Listed records section start
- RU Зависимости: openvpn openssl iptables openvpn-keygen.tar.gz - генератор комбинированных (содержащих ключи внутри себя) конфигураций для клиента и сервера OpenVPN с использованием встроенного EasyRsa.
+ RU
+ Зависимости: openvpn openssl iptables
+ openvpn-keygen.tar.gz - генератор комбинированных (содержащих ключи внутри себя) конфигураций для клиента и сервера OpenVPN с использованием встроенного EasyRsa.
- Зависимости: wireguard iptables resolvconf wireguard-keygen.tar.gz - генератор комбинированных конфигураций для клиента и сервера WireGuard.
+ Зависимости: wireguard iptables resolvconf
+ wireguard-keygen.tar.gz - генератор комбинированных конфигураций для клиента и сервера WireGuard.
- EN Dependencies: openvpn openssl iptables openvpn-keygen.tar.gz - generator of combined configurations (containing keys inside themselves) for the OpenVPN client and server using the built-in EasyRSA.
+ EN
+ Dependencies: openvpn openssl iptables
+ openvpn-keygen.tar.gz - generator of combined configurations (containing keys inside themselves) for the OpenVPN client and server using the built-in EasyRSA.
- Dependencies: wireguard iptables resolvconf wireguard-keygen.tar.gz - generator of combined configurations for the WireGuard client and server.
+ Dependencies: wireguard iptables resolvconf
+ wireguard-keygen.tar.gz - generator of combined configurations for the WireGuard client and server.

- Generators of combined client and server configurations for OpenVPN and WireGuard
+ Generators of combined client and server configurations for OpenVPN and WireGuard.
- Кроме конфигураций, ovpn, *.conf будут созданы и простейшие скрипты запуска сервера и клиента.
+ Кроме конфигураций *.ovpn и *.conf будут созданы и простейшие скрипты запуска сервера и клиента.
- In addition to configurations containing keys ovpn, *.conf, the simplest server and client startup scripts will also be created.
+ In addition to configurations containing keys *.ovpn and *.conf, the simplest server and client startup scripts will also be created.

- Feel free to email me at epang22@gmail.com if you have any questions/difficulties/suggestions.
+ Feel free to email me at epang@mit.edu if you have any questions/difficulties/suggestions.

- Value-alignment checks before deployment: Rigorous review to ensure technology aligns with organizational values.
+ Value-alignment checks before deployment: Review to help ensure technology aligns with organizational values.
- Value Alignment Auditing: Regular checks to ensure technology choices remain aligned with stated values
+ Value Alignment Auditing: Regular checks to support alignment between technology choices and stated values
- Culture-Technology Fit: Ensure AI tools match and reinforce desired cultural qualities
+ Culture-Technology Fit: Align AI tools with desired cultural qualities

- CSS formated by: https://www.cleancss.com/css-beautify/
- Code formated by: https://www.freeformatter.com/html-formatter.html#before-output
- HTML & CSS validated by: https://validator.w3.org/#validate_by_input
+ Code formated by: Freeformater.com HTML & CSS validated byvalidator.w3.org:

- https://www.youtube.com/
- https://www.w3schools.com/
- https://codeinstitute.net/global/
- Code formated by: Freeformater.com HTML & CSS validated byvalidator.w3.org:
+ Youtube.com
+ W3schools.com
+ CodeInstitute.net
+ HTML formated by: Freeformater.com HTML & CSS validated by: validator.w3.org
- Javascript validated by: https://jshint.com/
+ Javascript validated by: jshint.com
Listed records section end
## Problem details
The full listing should be restated word for word.

## Finished task
- RU Зависимости: openvpn openssl iptables openvpn-keygen.tar.gz - генератор комбинированных (содержащих ключи внутри себя) конфигураций для клиента и сервера OpenVPN с использованием встроенного EasyRsa.
+ RU
+ Зависимости: openvpn openssl iptables
+ openvpn-keygen.tar.gz - генератор комбинированных (содержащих ключи внутри себя) конфигураций для клиента и сервера OpenVPN с использованием встроенного EasyRsa.
- Зависимости: wireguard iptables resolvconf wireguard-keygen.tar.gz - генератор комбинированных конфигураций для клиента и сервера WireGuard.
+ Зависимости: wireguard iptables resolvconf
+ wireguard-keygen.tar.gz - генератор комбинированных конфигураций для клиента и сервера WireGuard.
- EN Dependencies: openvpn openssl iptables openvpn-keygen.tar.gz - generator of combined configurations (containing keys inside themselves) for the OpenVPN client and server using the built-in EasyRSA.
+ EN
+ Dependencies: openvpn openssl iptables
+ openvpn-keygen.tar.gz - generator of combined configurations (containing keys inside themselves) for the OpenVPN client and server using the built-in EasyRSA.
- Dependencies: wireguard iptables resolvconf wireguard-keygen.tar.gz - generator of combined configurations for the WireGuard client and server.
+ Dependencies: wireguard iptables resolvconf
+ wireguard-keygen.tar.gz - generator of combined configurations for the WireGuard client and server.

- Generators of combined client and server configurations for OpenVPN and WireGuard
+ Generators of combined client and server configurations for OpenVPN and WireGuard.
- Кроме конфигураций, ovpn, *.conf будут созданы и простейшие скрипты запуска сервера и клиента.
+ Кроме конфигураций *.ovpn и *.conf будут созданы и простейшие скрипты запуска сервера и клиента.
- In addition to configurations containing keys ovpn, *.conf, the simplest server and client startup scripts will also be created.
+ In addition to configurations containing keys *.ovpn and *.conf, the simplest server and client startup scripts will also be created.

- Feel free to email me at epang22@gmail.com if you have any questions/difficulties/suggestions.
+ Feel free to email me at epang@mit.edu if you have any questions/difficulties/suggestions.

- Value-alignment checks before deployment: Rigorous review to ensure technology aligns with organizational values.
+ Value-alignment checks before deployment: Review to help ensure technology aligns with organizational values.
- Value Alignment Auditing: Regular checks to ensure technology choices remain aligned with stated values
+ Value Alignment Auditing: Regular checks to support alignment between technology choices and stated values
- Culture-Technology Fit: Ensure AI tools match and reinforce desired cultural qualities
+ Culture-Technology Fit: Align AI tools with desired cultural qualities

- CSS formated by: https://www.cleancss.com/css-beautify/
- Code formated by: https://www.freeformatter.com/html-formatter.html#before-output
- HTML & CSS validated by: https://validator.w3.org/#validate_by_input
+ Code formated by: Freeformater.com HTML & CSS validated byvalidator.w3.org:

- https://www.youtube.com/
- https://www.w3schools.com/
- https://codeinstitute.net/global/
- Code formated by: Freeformater.com HTML & CSS validated byvalidator.w3.org:
+ Youtube.com
+ W3schools.com
+ CodeInstitute.net
+ HTML formated by: Freeformater.com HTML & CSS validated by: validator.w3.org
- Javascript validated by: https://jshint.com/
+ Javascript validated by: jshint.com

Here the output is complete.